Los recientes atentados en Egipto suceden en momentos difíciles para el presidente Hosni Mubarak, duramente criticado en los últimos meses por reprimir a la oposición y no proteger a los egipcios de la violencia religiosa o política.
El triple atentado en Dahab coincidió con el anuncio inminente del Gobierno de ampliar las controvertidas leyes de emergencia, vigentes en Egipto desde hace treinta años. Medidas que supuestamente deberían proteger a los ciudadanos y evitar lo que sucedió en la Península de Sinaí: tres explosiones que dejaron a 22 personas muertas y al menos a 70 heridas, en una zona atacada dos veces en los últimos 18 meses. Las sospechas, según la prensa egipcia, recaen en el grupo Tawhid wal-Yihad, Unificación y Guerra Santa, una organización islamista con base en la ciudad de Al-Arish, en el norte del Sinaí, que al parecer habría reclutado a beduinos de la zona.
Hasta el momento nadie ha reivindicado los ataques, pero éstos llevan el sello de Al Qaeda: su líder, Osama Bin Laden, considera que Egipto ha renegado del verdadero Islam y pretende desestabilizar el régimen pro-estadounidense de Hosni Mubarak y dañar su economía. Los atentados se produjeron después que el jefe de Al Qaeda en Irak, el jordano Abu Musab El Zarqawi, lanzara nuevas amenazas contra Occidente y sus aliados en Medio Oriente. En una página islámica de Internet, Al Zarqawi mencionó por primera vez la intención de su grupo de luchar para "liberar Jerusalén" con el Corán, la espada y la fe en Alá que, según él, le asegurará la victoria. "Estamos a un paso del lugar desde donde Mahoma ascendió al cielo", dijo Al Zaraqawi: "luchamos en Irak, pero con los ojos puestos en Jerusalén".

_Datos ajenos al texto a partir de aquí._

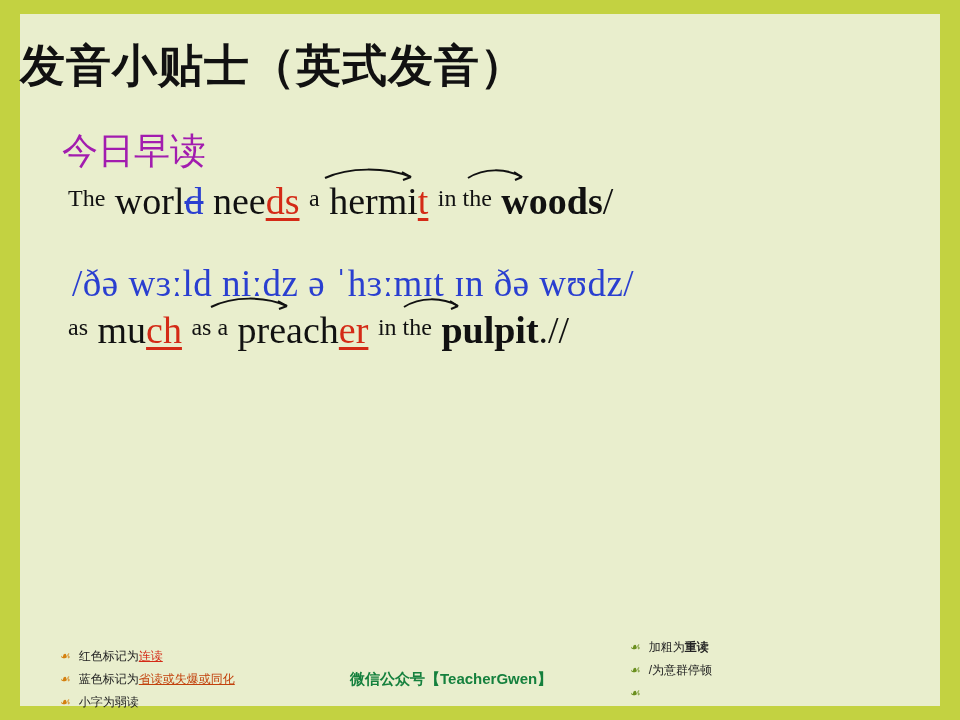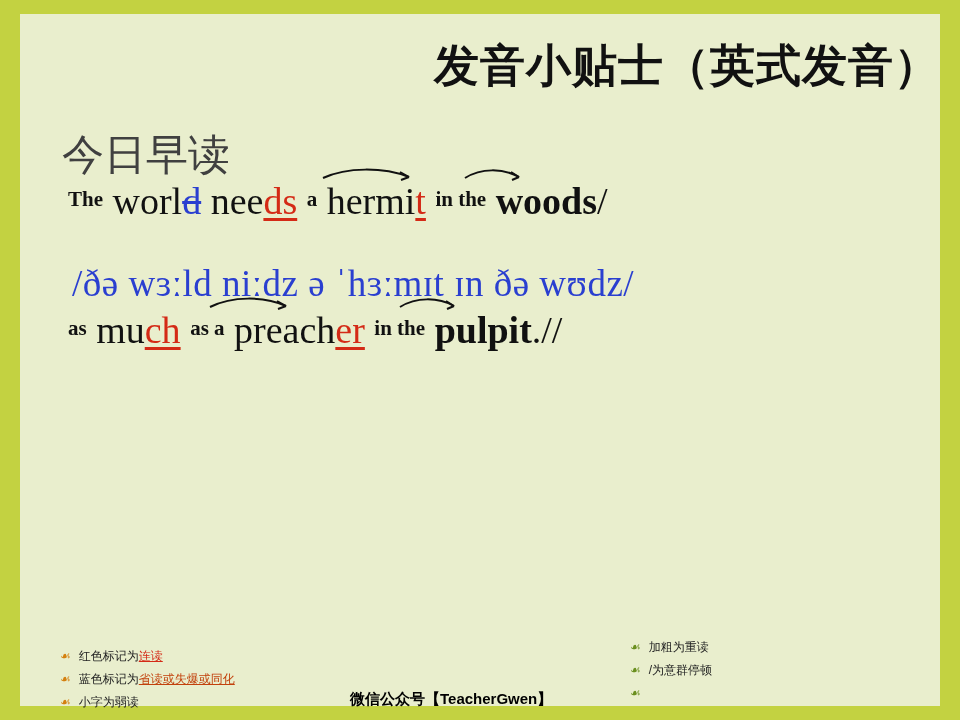--- a/index.html
+++ b/index.html
@@ -26,55 +26,54 @@
     top: 14px;
     width: 920px;
     height: 692px;
     background: #e9eecd;
   }
   .title {
     position: absolute;
     left: 0;
     top: 22px;
     width: 920px;
-    text-align: right;
+    text-align: left;
     font-family: "Liberation Sans", sans-serif;
     font-weight: bold;
     font-size: 45px;
     color: #111;
     letter-spacing: 1px;
   }
   .subtitle {
     position: absolute;
     left: 42px;
     top: 113px;
     font-family: "Liberation Sans", sans-serif;
-    font-size: 42px;
-    color: #404040;
+    font-size: 36px;
+    color: #a21caf;
   }
   .line {
     position: absolute;
     color: #111;
     white-space: nowrap;
   }
   .sent {
     font-family: "Liberation Serif", serif;
     font-size: 38px;
     line-height: 1.05;
   }
   .ipa {
     font-family: "Liberation Serif", serif;
     font-size: 37px;
     color: #2a3fd0;
     letter-spacing: 0.5px;
   }
   .sm {
-    font-size: 21px;
+    font-size: 24px;
     vertical-align: 8px;
-    font-weight: bold;
   }
   .red {
     color: #d42a16;
     text-decoration: underline;
     text-decoration-color: #d42a16;
     text-underline-offset: 4px;
   }
   .bold {
     font-weight: bold;
     margin-top: 36px;
@@ -120,31 +119,30 @@
   .legend-right .bullet { color: #6a8f1e; }
   .u-red {
     color: #d42a16;
     text-decoration: underline;
   }
   .u-blue {
     color: #c2410c;
     text-decoration: underline;
   }
   .b {
-    font-weight: normal;
+    font-weight: bold;
   }
   .wechat {
     position: absolute;
     left: 330px;
     top: 656px;
     font-family: "Liberation Sans", sans-serif;
     font-size: 15px;
     font-weight: bold;
-    color: #000000;
-    margin-top: 20px;
+    color: #15803d;
   }
 </style>
 </head>
 <body>
 
 <div class="slide">
   <div class="inner">
 
     <div class="title">发音小贴士（英式发音）</div>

Un día después de estas declaraciones de Al Zarqawi, dos atentados suicidas sacudían el norte de la península del Sinaí. En los dos casos los objetivos de los terroristas fueron vehículos que se hallaban muy cerca de la base de la la Fuerza Multinacional de Observación.
Esta base, en el norte de la península del Sinaí, tiene como función supervisar los históricos acuerdos de Paz firmados en 1979 entre Egipto e Israel . Poco después de las dos explosiones un grupo de hombres disparaba contra un puesto de control carretero de la policía egipcia en un área del Delta del Nilo, en las afueras de la ciudad de Belbeis, en la provincia de Sharquía, a unos 100 kilómetros al este de El Cairo.
Por primera vez, como respuesta a la nueva ola de terrorismo, cantantes de primera línea de los países árabes hicieron público un himno en contra de los atentados suicidas perpetrados en Jordania y Egipto. "Oh creyentes de todo el mundo, Alá os ordenó misericordia, juntos unidos lucharemos en contra del fervor oscuro del fanatismo, pobres de nosotros si guardamos silencio ante la muerte vana: ¿cómo pudo ser que en Jordania y Egipto se derramara sangre de víctimas inocentes?". Asi dice el estribillo de la canción en árabe, que repudia la alegoría a la muerte que preconiza la Yihad Mundial, elevando un llamado a la cordura, en contra del horror.